Start of Block

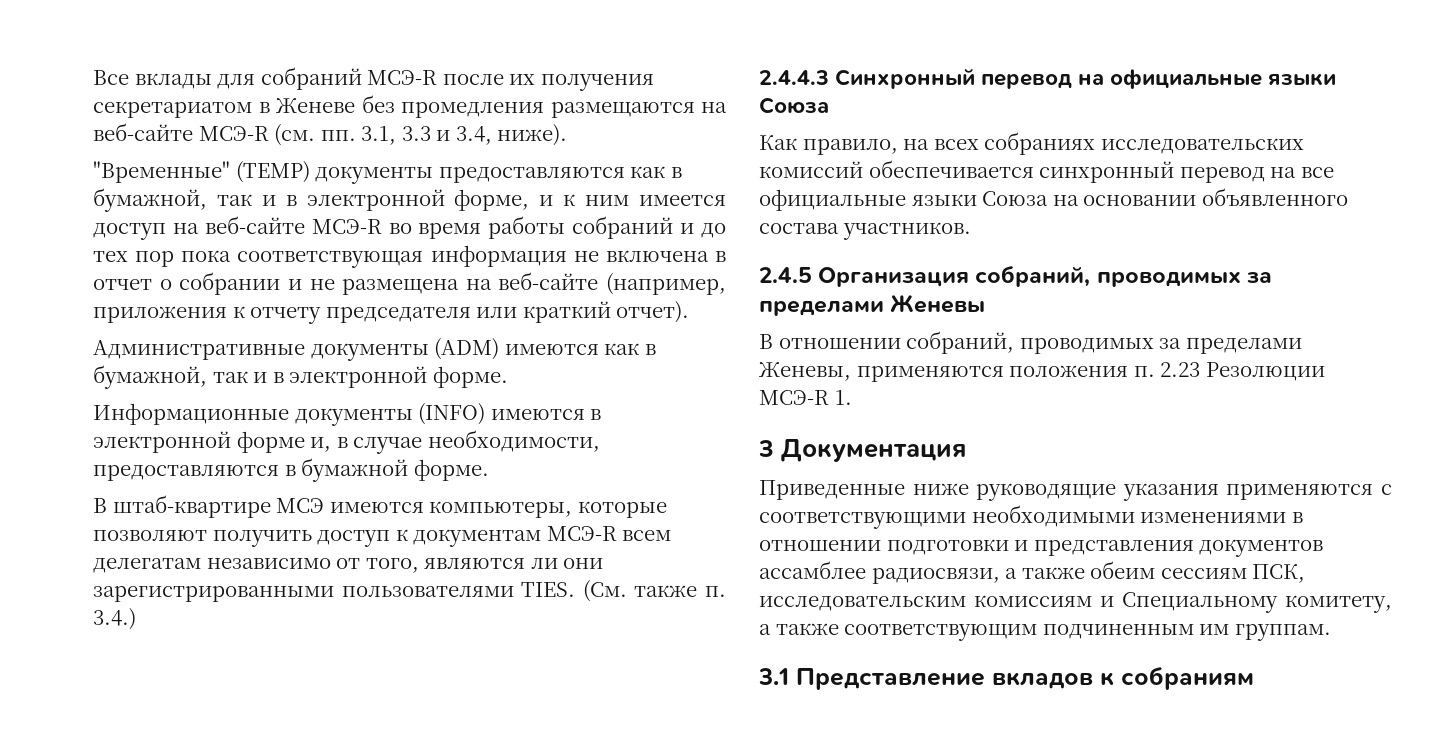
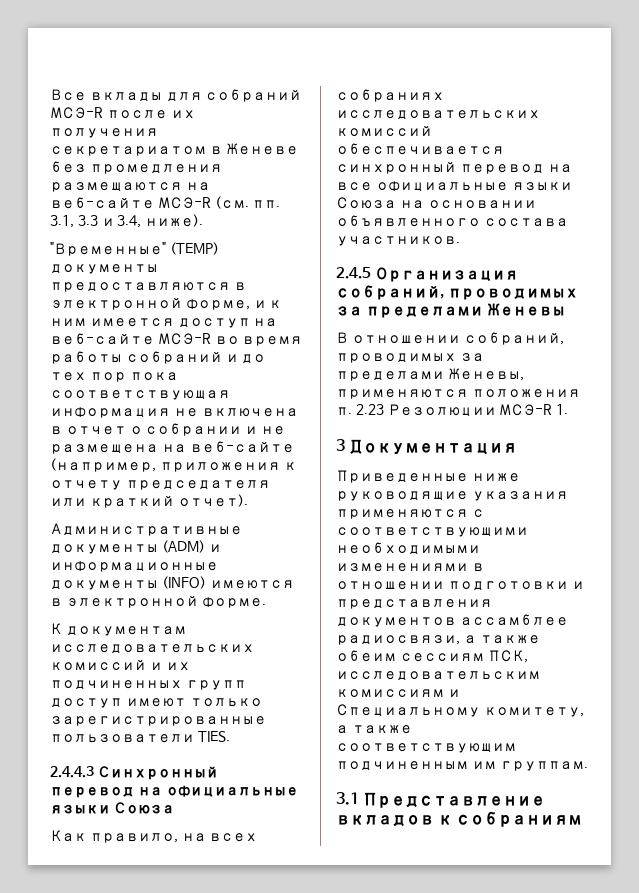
- "Временные" (TEMP) документы предоставляются как в бумажной, так и в электронной форме, и к ним имеется доступ на веб-сайте МСЭ-R во время работы собраний и до тех пор пока соответствующая информация не включена в отчет о собрании и не размещена на веб-сайте (например, приложения к отчету председателя или краткий отчет).
+ "Временные" (TEMP) документы предоставляются в электронной форме, и к ним имеется доступ на веб-сайте МСЭ-R во время работы собраний и до тех пор пока соответствующая информация не включена в отчет о собрании и не размещена на веб-сайте (например, приложения к отчету председателя или краткий отчет).
- Административные документы (ADM) имеются как в бумажной, так и в электронной форме.
- Информационные документы (INFO) имеются в электронной форме и, в случае необходимости, предоставляются в бумажной форме.
- В штаб-квартире МСЭ имеются компьютеры, которые позволяют получить доступ к документам МСЭ-R всем делегатам независимо от того, являются ли они зарегистрированными пользователями TIES. (См. также п. 3.4.)
+ Административные документы (ADM) и информационные документы (INFO) имеются в электронной форме.
+ К документам исследовательских комиссий и их подчиненных групп доступ имеют только зарегистрированные пользователи TIES.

End of Block

- _ABOUT THIS TASK_
The answer is the listing above repeated verbatim, minus its images.

- _ANSWER AREA_
- "Временные" (TEMP) документы предоставляются как в бумажной, так и в электронной форме, и к ним имеется доступ на веб-сайте МСЭ-R во время работы собраний и до тех пор пока соответствующая информация не включена в отчет о собрании и не размещена на веб-сайте (например, приложения к отчету председателя или краткий отчет).
+ "Временные" (TEMP) документы предоставляются в электронной форме, и к ним имеется доступ на веб-сайте МСЭ-R во время работы собраний и до тех пор пока соответствующая информация не включена в отчет о собрании и не размещена на веб-сайте (например, приложения к отчету председателя или краткий отчет).
- Административные документы (ADM) имеются как в бумажной, так и в электронной форме.
- Информационные документы (INFO) имеются в электронной форме и, в случае необходимости, предоставляются в бумажной форме.
- В штаб-квартире МСЭ имеются компьютеры, которые позволяют получить доступ к документам МСЭ-R всем делегатам независимо от того, являются ли они зарегистрированными пользователями TIES. (См. также п. 3.4.)
+ Административные документы (ADM) и информационные документы (INFO) имеются в электронной форме.
+ К документам исследовательских комиссий и их подчиненных групп доступ имеют только зарегистрированные пользователи TIES.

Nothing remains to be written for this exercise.